LISBON (Reuters) – Portugal on Tuesday suspended all passenger flights to and from Italy for 14 days starting on Wednesday as a preventative measure to stem the spread of coronavirus.
The move came a day after Portugal’s government initially suspended flights to Italy’s most affected northern regions. It expanded the suspension to the whole country due to the “evolution” of coronavirus there, a government statement said.
The government also said the measure followed Italy’s drastic decision to impose a nationwide lockdown to slow Europe’s worst outbreak of coronavirus.
A total of 631 people have died in Italy due to the coronavirus and there are 10,149 confirmed cases, far more than in Portugal, where the number of cases is just 41 and no deaths have been reported so far.
Even though Portugal does not have a significant number of cases, the government has implemented a series of preventative measures.
“For the Portuguese, and for most Europeans, this is a difficult time,” Portugal’s health minister Marta Temido told reporters during a press conference on Tuesday.
In Felgueiras and Lousada, northern municipalities where most of Portugal’s confirmed coronavirus cases are concentrated, schools and public spaces were shut down on Sunday.
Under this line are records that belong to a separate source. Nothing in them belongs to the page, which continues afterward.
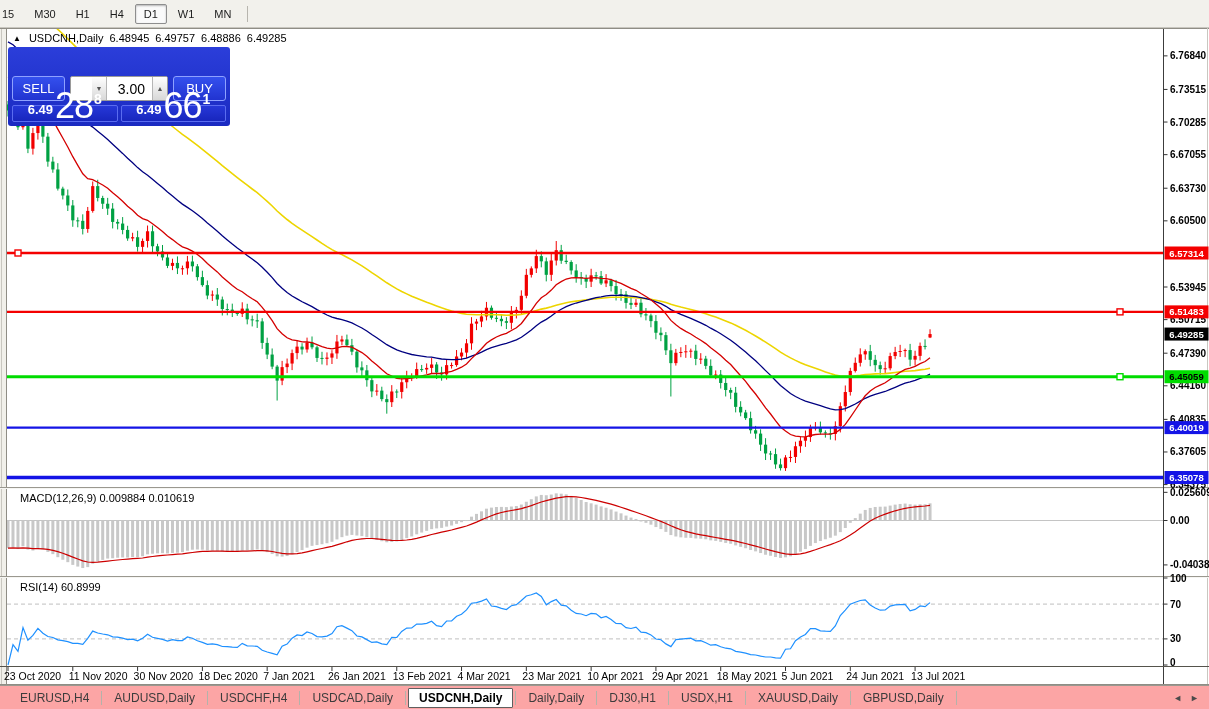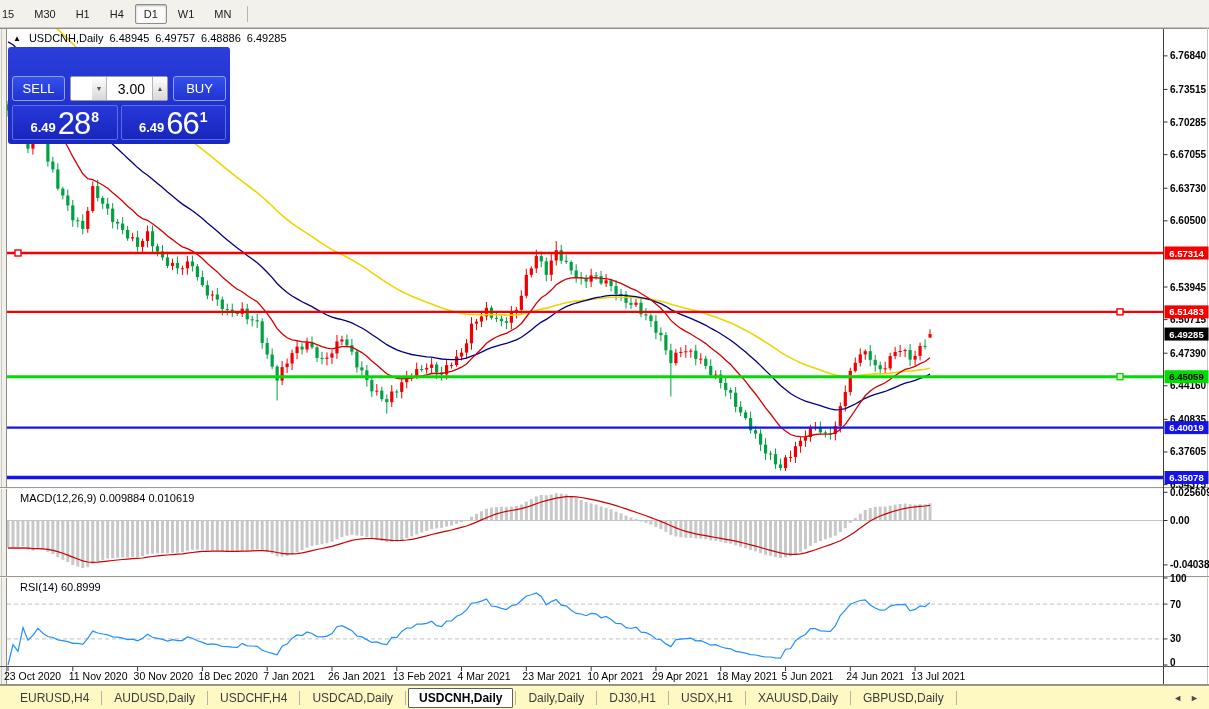--- a/index.html
+++ b/index.html
@@ -36,7 +36,7 @@
     border:none;border-left:1px solid #b5b5b5;border-right:1px solid #b5b5b5;cursor:pointer;}
   .tp-vol{flex:1;text-align:right;padding:4px 7px 0 0;font-size:14px;color:#000;background:#fff;}
   .tp-prices{display:flex;gap:3px;margin-top:4px;}
-  .tp-price{flex:1;height:35px;display:flex;align-items:flex-end;justify-content:center;color:#fff;
+  .tp-price{flex:1;height:17px;display:flex;align-items:flex-end;justify-content:center;color:#fff;
     border:1px solid #5a6cf0;border-radius:2px;background:linear-gradient(#2638d8,#1826bd);padding-bottom:1px;}
   .pp-small{font-size:13px;font-weight:700;margin:0 2px 3px 0;}
   .pp-big{font-size:31px;line-height:28px;font-weight:400;letter-spacing:-1px;}

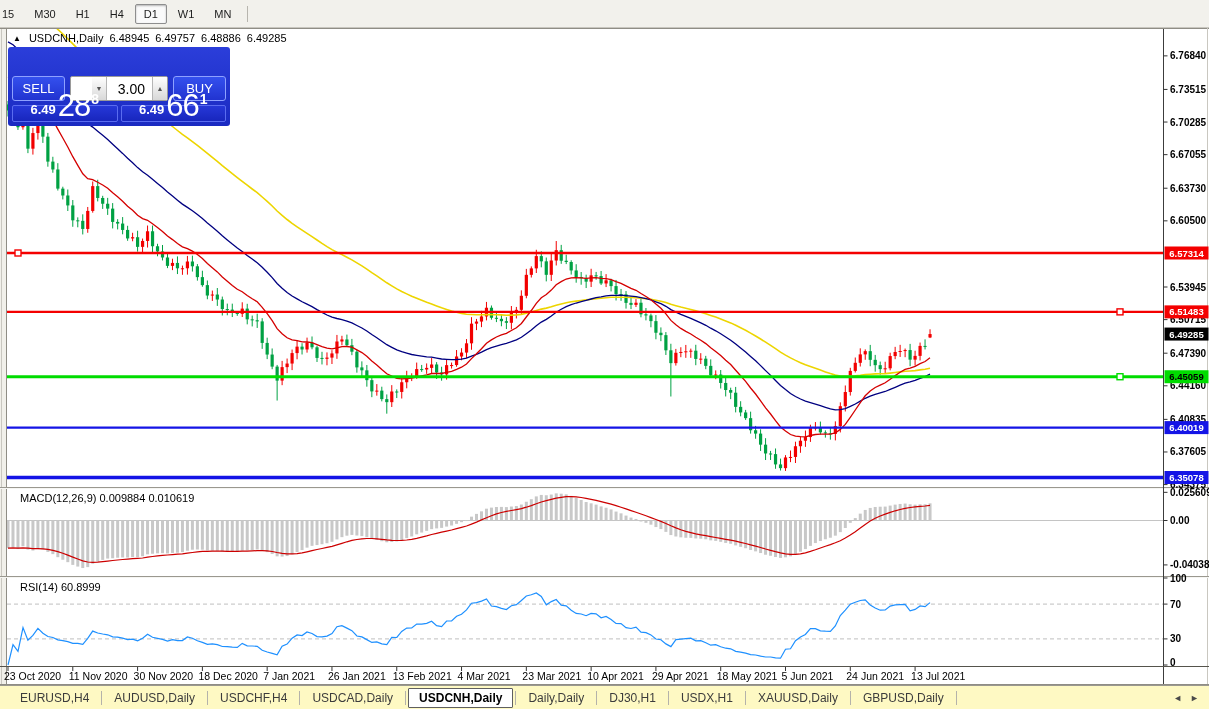--- a/index.html
+++ b/index.html
@@ -39,7 +39,7 @@
   .tp-price{flex:1;height:17px;display:flex;align-items:flex-end;justify-content:center;color:#fff;
     border:1px solid #5a6cf0;border-radius:2px;background:linear-gradient(#2638d8,#1826bd);padding-bottom:1px;}
   .pp-small{font-size:13px;font-weight:700;margin:0 2px 3px 0;}
-  .pp-big{font-size:31px;line-height:28px;font-weight:400;letter-spacing:-1px;}
+  .pp-big{font-size:36px;line-height:28px;font-weight:400;letter-spacing:-1px;}
   .pp-sup{font-size:14px;font-weight:700;margin-bottom:13px;margin-left:1px;}
 
   

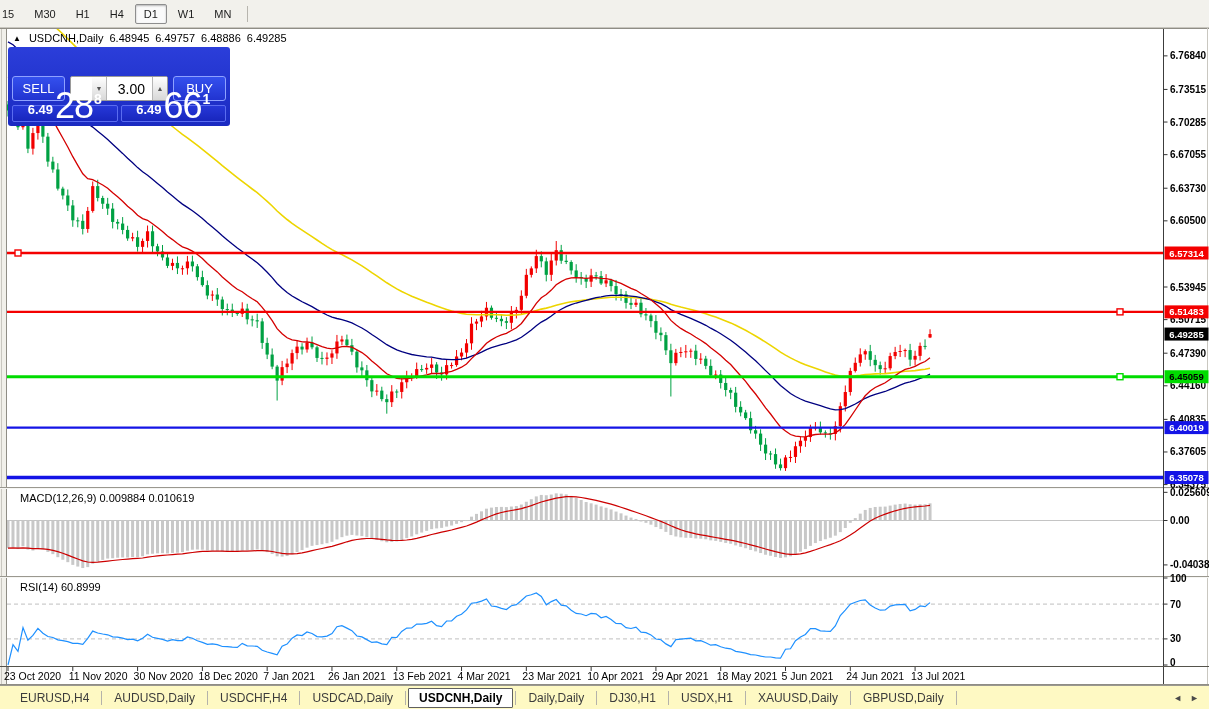--- a/index.html
+++ b/index.html
@@ -48,7 +48,7 @@
   #rsi-label{top:581px;}
 
   
-  .tabbar{position:absolute;left:0;top:685px;width:1209px;height:24px;background:#fef9c3;
+  .tabbar{position:absolute;left:0;top:685px;width:1209px;height:24px;background:#fca5a5;
     border-top:1px solid #9a988f;display:flex;align-items:center;z-index:3;padding-left:10px;}
   .tab{font-size:12px;color:#3c3c3c;padding:3px 10px;white-space:nowrap;cursor:pointer;}
   .tab.active{background:#fff;border:1px solid #5f5f5f;border-radius:1px;color:#000;font-weight:700;padding:2px 10px;}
Portugal’s government will on Wednesday evaluate a potential nationwide school shutdown to stem the spread of coronavirus.
The University of Lisbon and the University of Coimbra – one of Europe’s oldest – suspended all in-person classes on Monday as a precaution.
Erasmus student Katie McHenry, from Northern Ireland, told Reuters the measure to suspend classes at her university in Lisbon was a “little extreme” but “appropriate” to stop the coronavirus from spreading “as rapidly as it has in other countries”.
Portugal’s flag carrier TAP has already suspended 3,500 flights scheduled between this month and May, and several large events across the country have been canceled or postponed.
The country’s booming tourism industry is already taking a toll from coronavirus cancellations.